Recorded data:
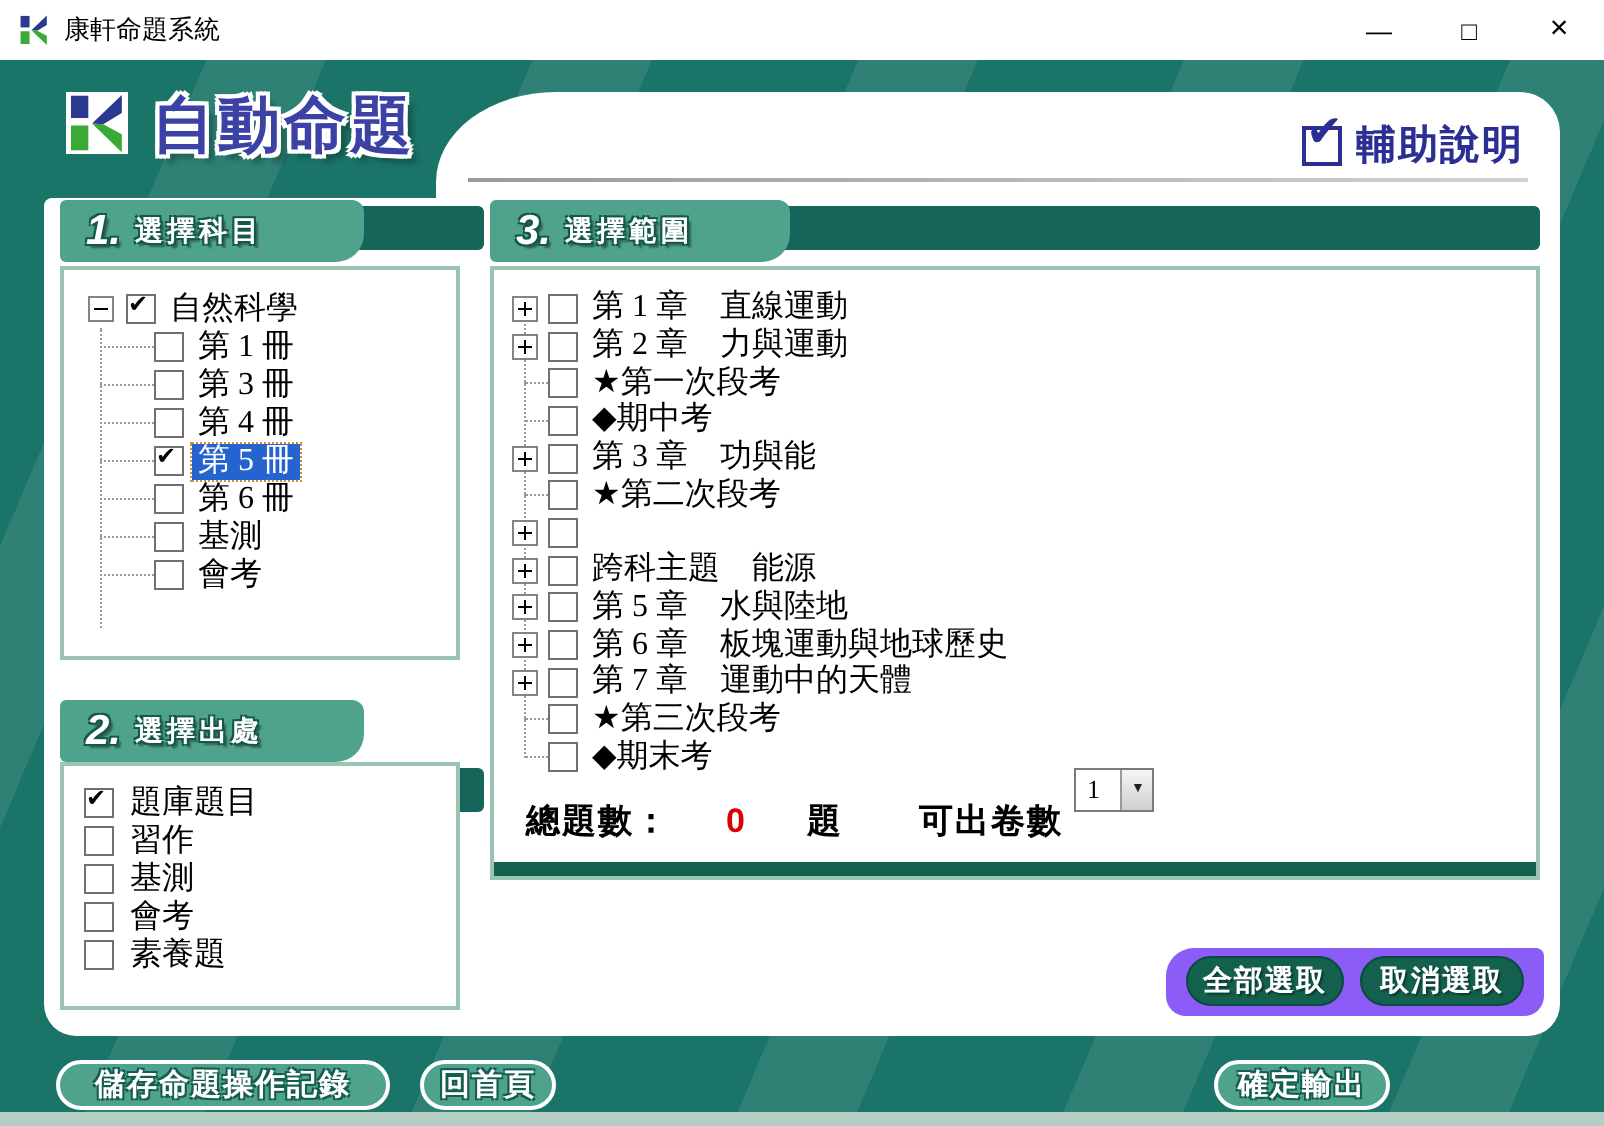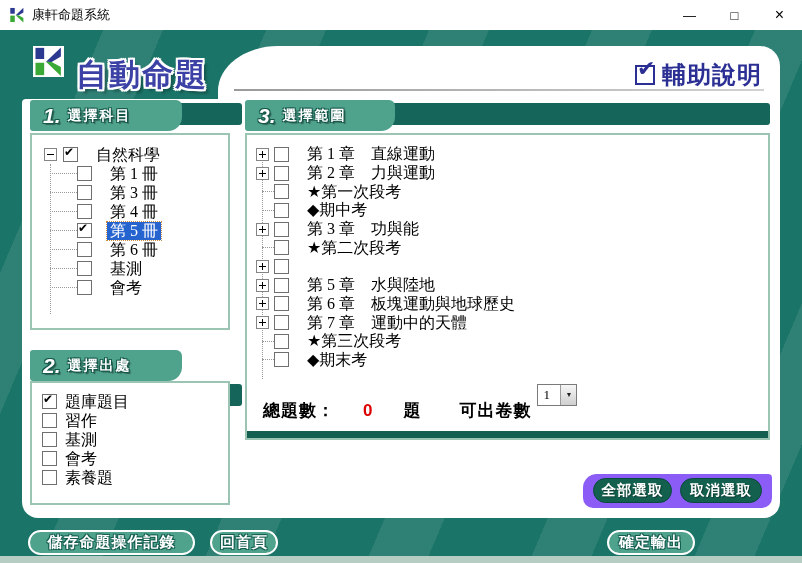"自動命題" .app-title { margin-top: 12px -> none }
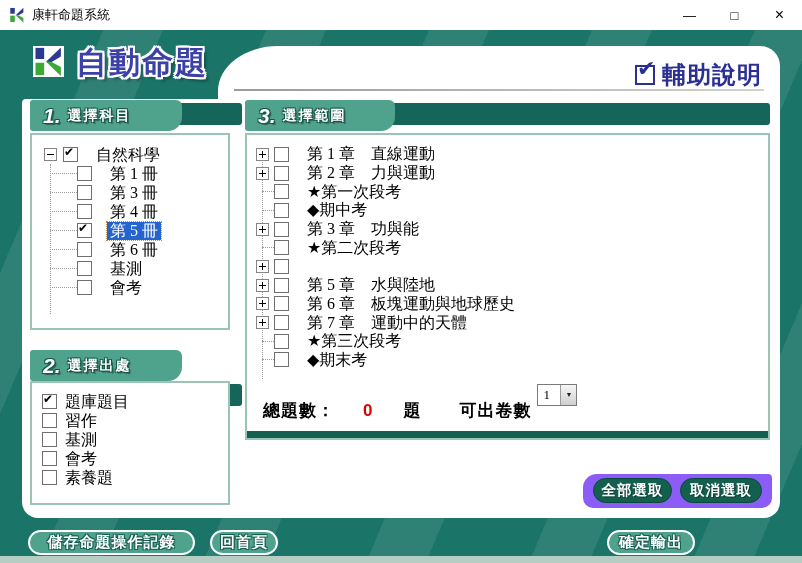"輔助說明" .help-label { font-size: 24px -> 20px }
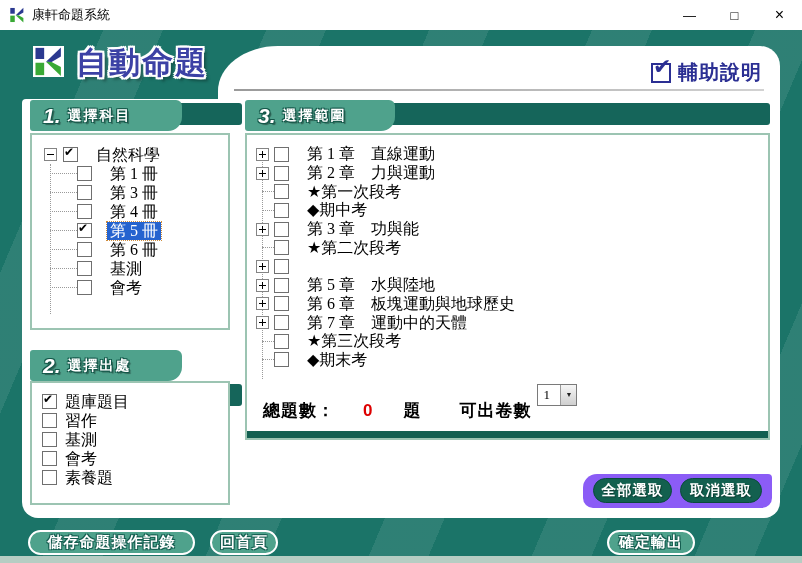"自然科學" .tlabel { margin-left: 15px -> 4px }
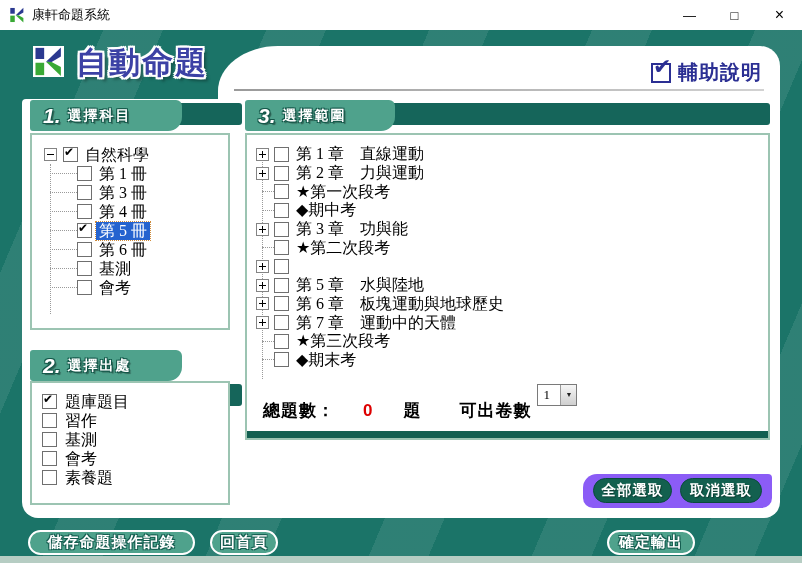"跨科主題 能源" div.trow { html: none -> <div><span></span><span></span><span>跨科主題 能源</span></div> }
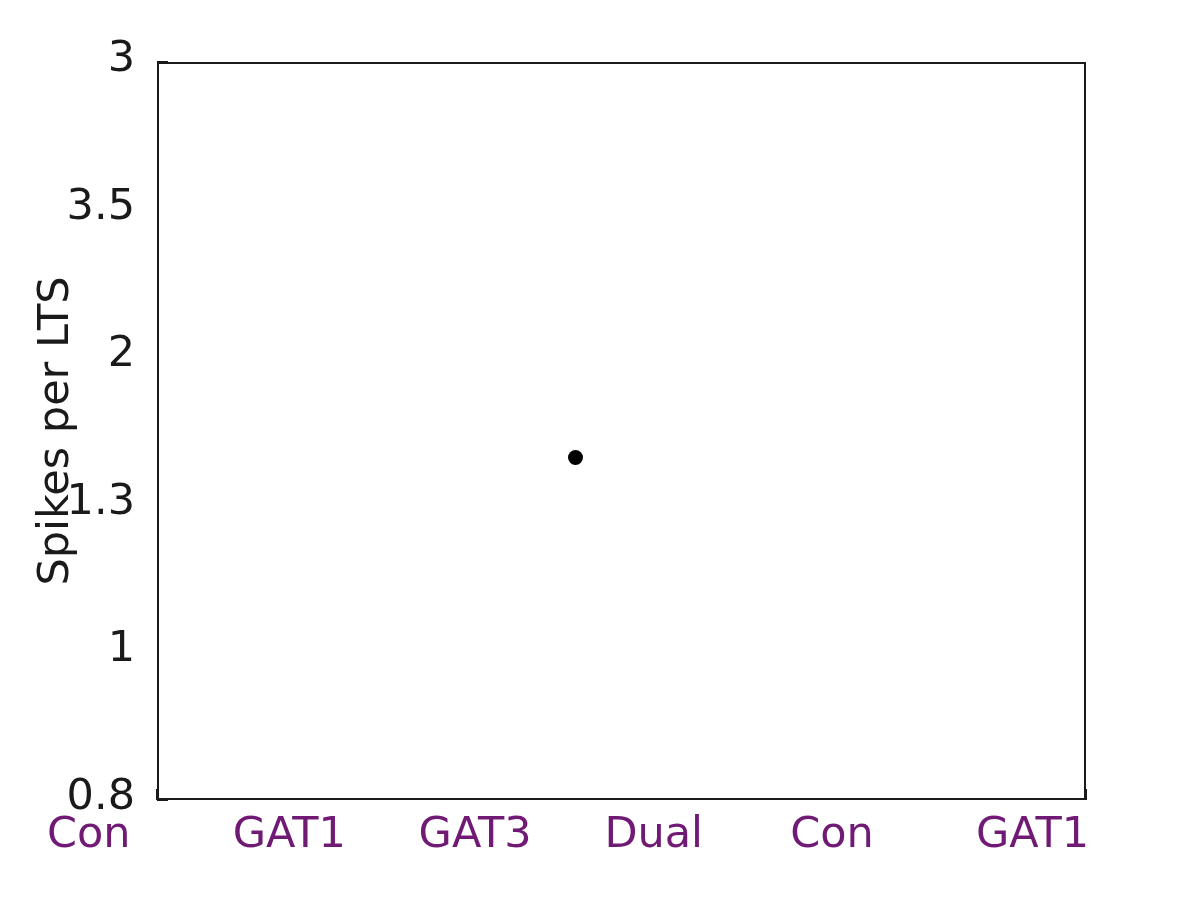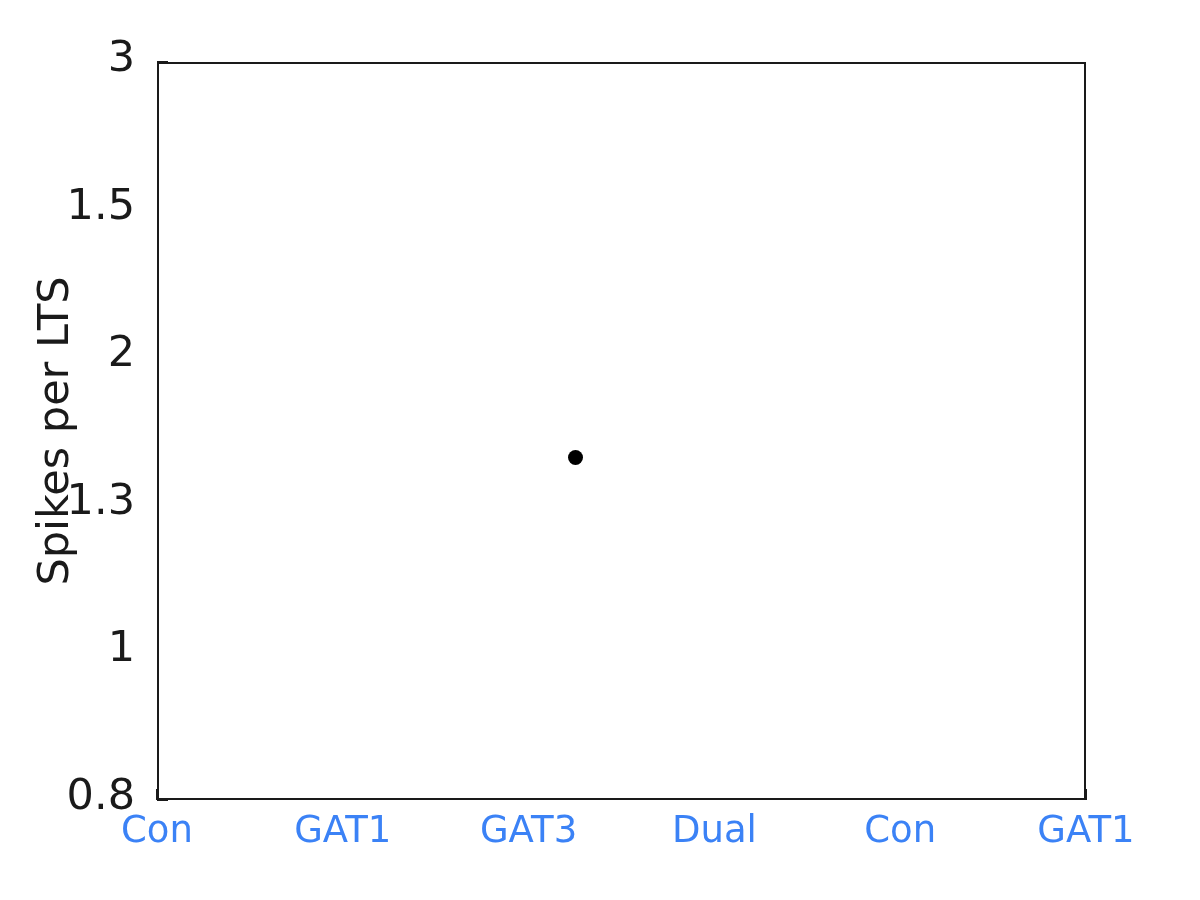"1.5" span.ytick-label { text: 1.5 -> 3.5 }
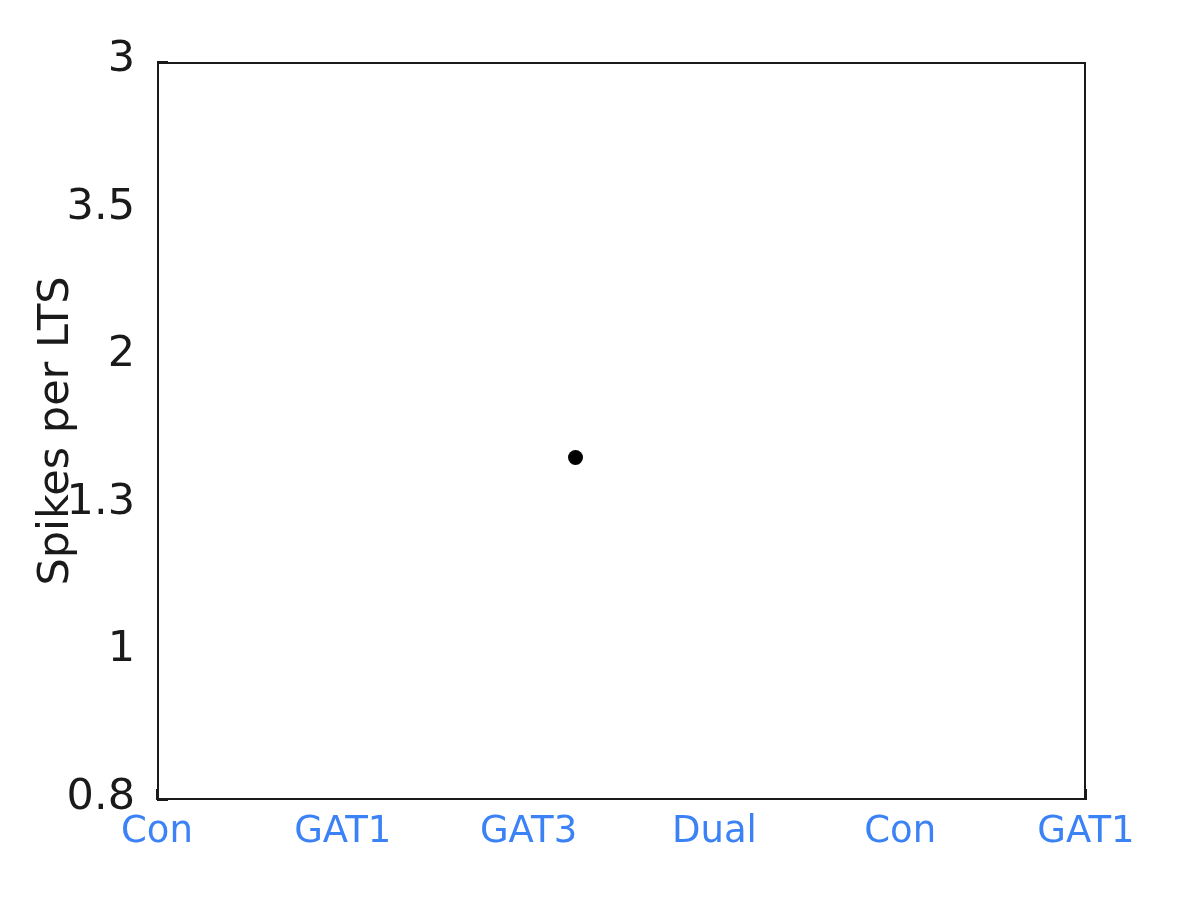"Con" .xtick-label { color: #3b82f6 -> #701a75; font-size: 37px -> 43px; text-align: center -> left }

- REQUIREMENT
Transcribe exactly the lines from the one containing "margin-left: 15px ->" through the last line of the records above, and nothing else. Leave out the pictures.

- ANSWER SPACE
"自然科學" .tlabel { margin-left: 15px -> 4px }
"跨科主題 能源" div.trow { html: none -> <div><span></span><span></span><span>跨科主題 能源</span></div> }
"1.5" span.ytick-label { text: 1.5 -> 3.5 }
"Con" .xtick-label { color: #3b82f6 -> #701a75; font-size: 37px -> 43px; text-align: center -> left }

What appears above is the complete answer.